# [The task]
Take the line containing "Pop It Notebook: 10" and every line after it in the data below, and print them exactly as given, with nothing else.

++++ Source material ++++

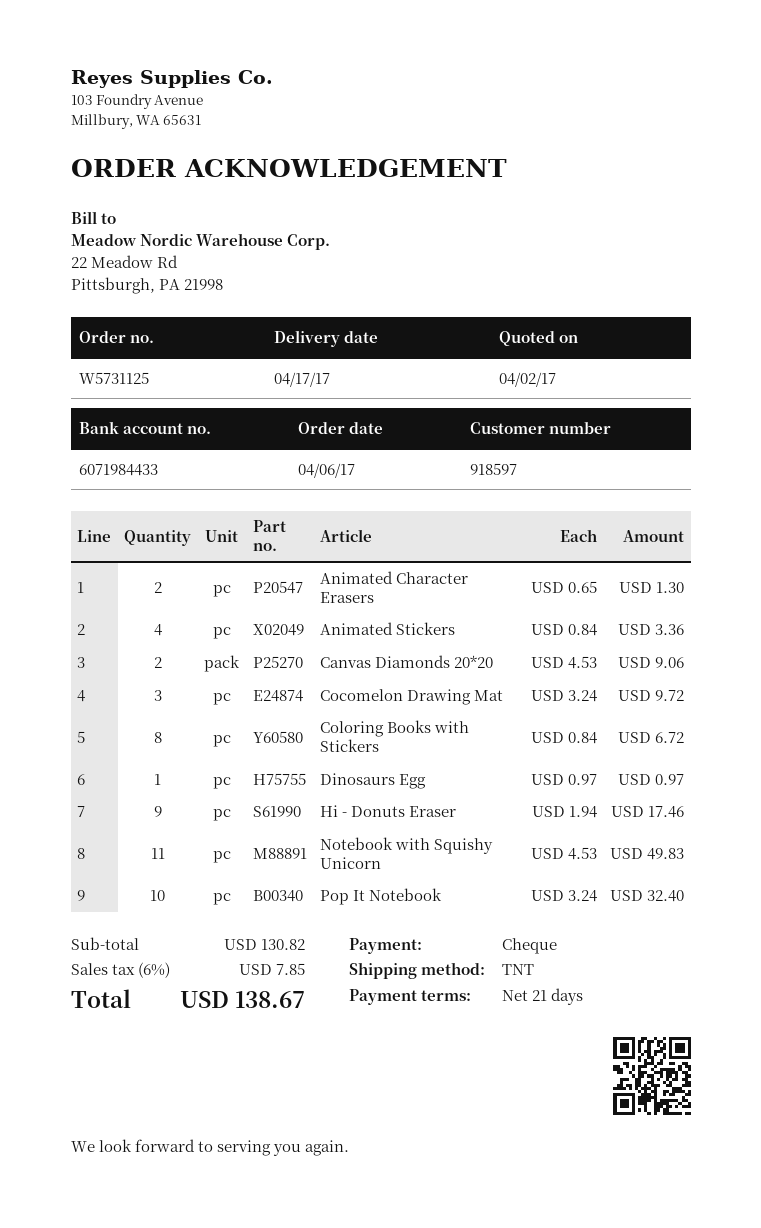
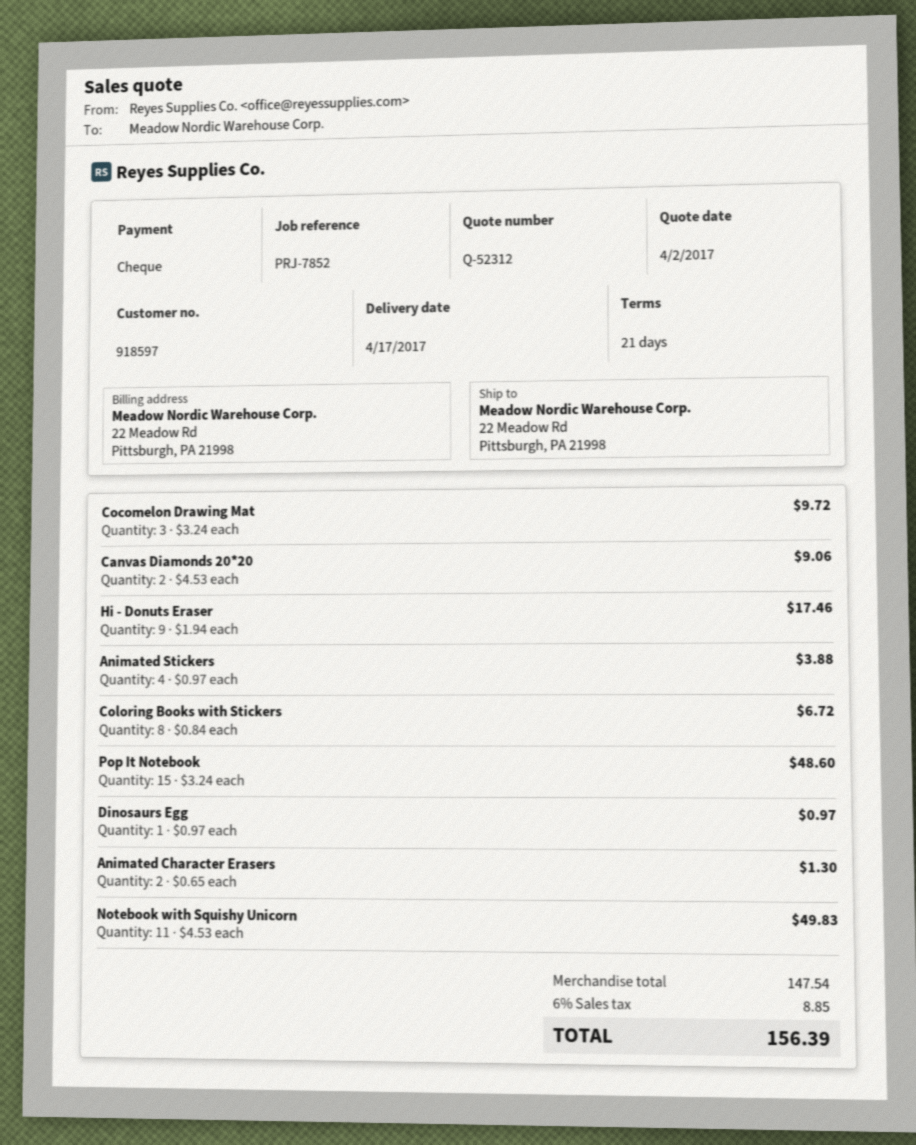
Animated Stickers: 4 x 0.84 = 3.36 -> 4 x 0.97 = 3.88
Pop It Notebook: 10 x 3.24 = 32.40 -> 15 x 3.24 = 48.60
subtotal: 130.82 -> 147.54
tax: 6% = 7.85 -> 6% = 8.85
total: 138.67 -> 156.39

++++

# [Solved problem]
Pop It Notebook: 10 x 3.24 = 32.40 -> 15 x 3.24 = 48.60
subtotal: 130.82 -> 147.54
tax: 6% = 7.85 -> 6% = 8.85
total: 138.67 -> 156.39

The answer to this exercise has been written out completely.